Acabei de ver um programa na MTV que, de tão estapafúrdio, me obrigou a escrever esta crônica. Estava eu zapeando a TV quando topei com uma moça dizendo algo como “sem uma cobra viva não vai ter a menor graça”. Achei a frase tão surreal que parei um instante para ver do que se tratava.
Bem, se tratava de uma garota preparando sua festa de dezoito anos na qual ela faria uma entrada triunfal montada num trono, cercada por guerreiros faraônicos, carregando, enrolada em seu braço, uma cobra viva. Sim, sem a cobra não teria a menor graça.
Em seguida, a moça lançou mais um petardo – dessa vez não um curioso, mas revoltante: “Meu vestido custou três mil dólares, mas eu mandei colocar mais mil dólares de cristais Swarovski para que todo mundo veja o quanto sou rica”. Ao provar o tal vestido, com um
decote abissal que até o diabo condenaria, ela começou a chorar: “Não quero esse lixo: fiquei enorme de gorda!”.
O desejo pode encontrar os mais incríveis obstáculos, mas ele sempre dá um jeito de vir à tona
Mas no dia da festa, lá estava ela, com vestido dourado (cheio de cristais Swarovski), montada no trono, com os guerreiros em volta e a tal cobra viva no braço. Assim o séquito deu uma volta pela casa noturna enquanto a aniversariante recebia os aplausos da multidão. A garota deve ter alcançado o sonho do Roberto Carlos: ter um milhão de amigos – se bem que com cerveja grátis isso não deve ser difícil.
Finalmente, ela desceu do trono. Enquanto dançava, hordas de seguranças protegiam-na de qualquer aproximação masculina: ordens do pai, “nenhum menino toca nela”. Lá pelas tantas, o cantor preferido da moça a brindou com música, coreografias e beijinhos nas mãos. Você acha que acabou? Não! Papai chamou filhinha para ver surpresa lá fora: uma BMW tinindo de nova. “É sua, mas nenhum homem pode entrar nela!”.
Então, uma nota destoou no sonho da falsa Cleópatra: correu a notícia de que um casal de namorados estava transando lá dentro. A garota – atenção, dezoito anos ela fez – surtou. Saiu correndo escada acima, babando de ódio, a fim de acabar com a alegria dos dois: “Que falta de respeito, transando na minha festa, vou botá-los pra fora já!”. Não poderia mandar um segurança fazer isso?

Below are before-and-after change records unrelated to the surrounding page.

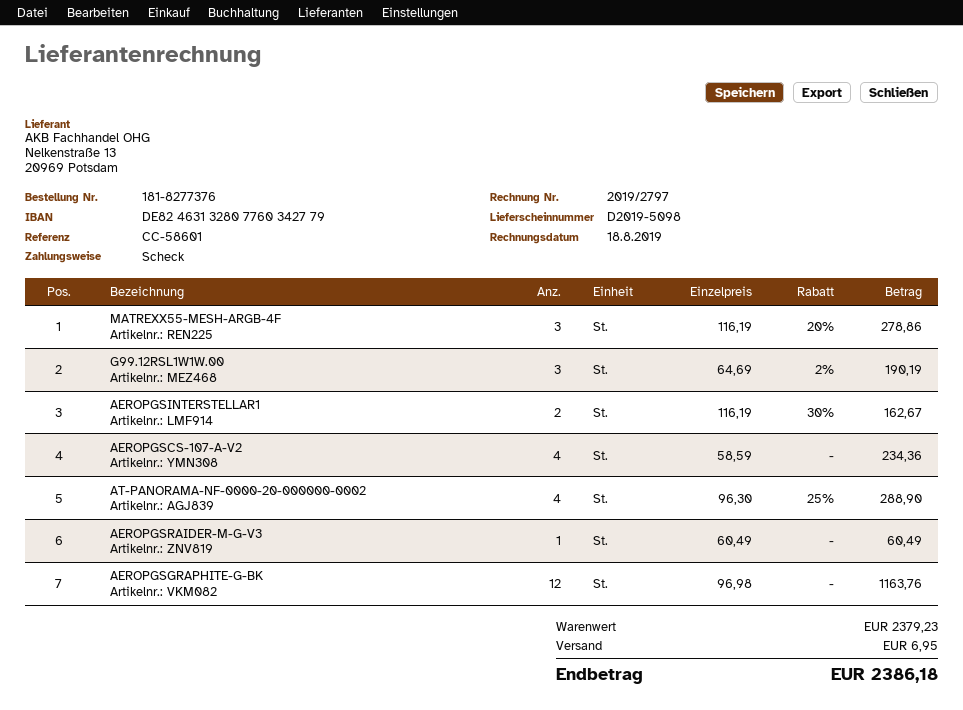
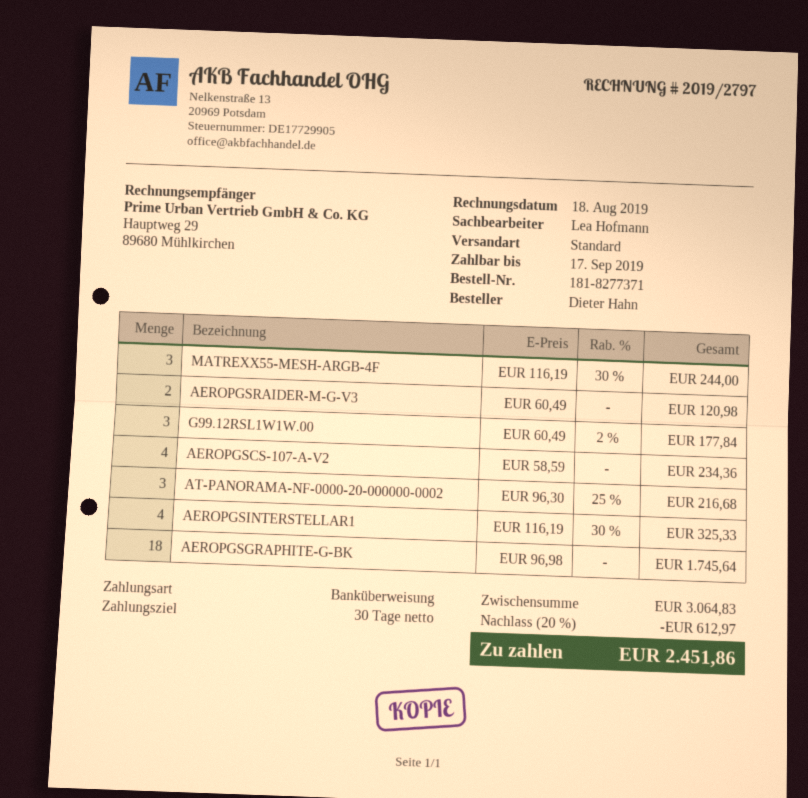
order number: 181-8277376 -> 181-8277371
payment method: cheque -> bank transfer
MATREXX55-MESH-ARGB-4F: 3 x 116.19 - 20% = 278.86 -> 3 x 116.19 - 30% = 244.00
G99.12RSL1W1W.00: 3 x 64.69 - 2% = 190.19 -> 3 x 60.49 - 2% = 177.84
AEROPGSINTERSTELLAR1: 2 x 116.19 - 30% = 162.67 -> 4 x 116.19 - 30% = 325.33
AT-PANORAMA-NF-0000-20-000000-0002: 4 x 96.30 - 25% = 288.90 -> 3 x 96.30 - 25% = 216.68
AEROPGSRAIDER-M-G-V3: 1 x 60.49 = 60.49 -> 2 x 60.49 = 120.98
AEROPGSGRAPHITE-G-BK: 12 x 96.98 = 1163.76 -> 18 x 96.98 = 1745.64
subtotal: 2379.23 -> 3064.83
discount: none -> 20% = 612.97
shipping: 6.95 -> none
total: 2386.18 -> 2451.86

Claro que não… Pois eu aposto que ela daria trono, cantor famoso, vestido com cristais Swarovski, guerreiros marombados e BMW só para trocar de lugar com a menina que estava num cantinho transando com o namorado.
O final do programa é o seguinte: “Papai faz tudo o que eu quero. A minha foi a melhor festa do ano, deu tudo certo!”.
Deu tudo certo? Um programa enlatado, com uma moça digna de pena, excitando a idéia já suficientemente inchada entre nós de que você vale o quanto seu cartão de crédito pode comprar? Não acho que programas estúpidos não devam ir ao ar, sou contra a censura, incluindo a censura de programas estúpidos, afinal eles, ao menos, propiciam algum tipo de discussão – contra ou a favor. Portanto, é válido que um programa desse naipe seja veiculado, mas é válido que ninguém o execre? Eu, pelo menos, estou fazendo a minha parte.
O fundamental, porém, se esconde. Quando se varre o escapismo, a ostentação, a futilidade desse programa, o que salta aos olhos é apenas uma única e simbólica frase: “Sem uma cobra viva, não vai ter a menor graça”. Não é preciso ser um Freud para perceber que a proibição do pai para que nenhum (outro) homem se aproxime está deixando aquela garota à beira da histeria. O desejo pode encontrar os mais incríveis obstáculos, mas ele sempre dá um jeito de vir à tona. Através de um ato falho, de um sonho ou de um acessório bizarro numa festa ele mostra sua cara. Realmente, sem uma cobra viva não iria ter a menor graça.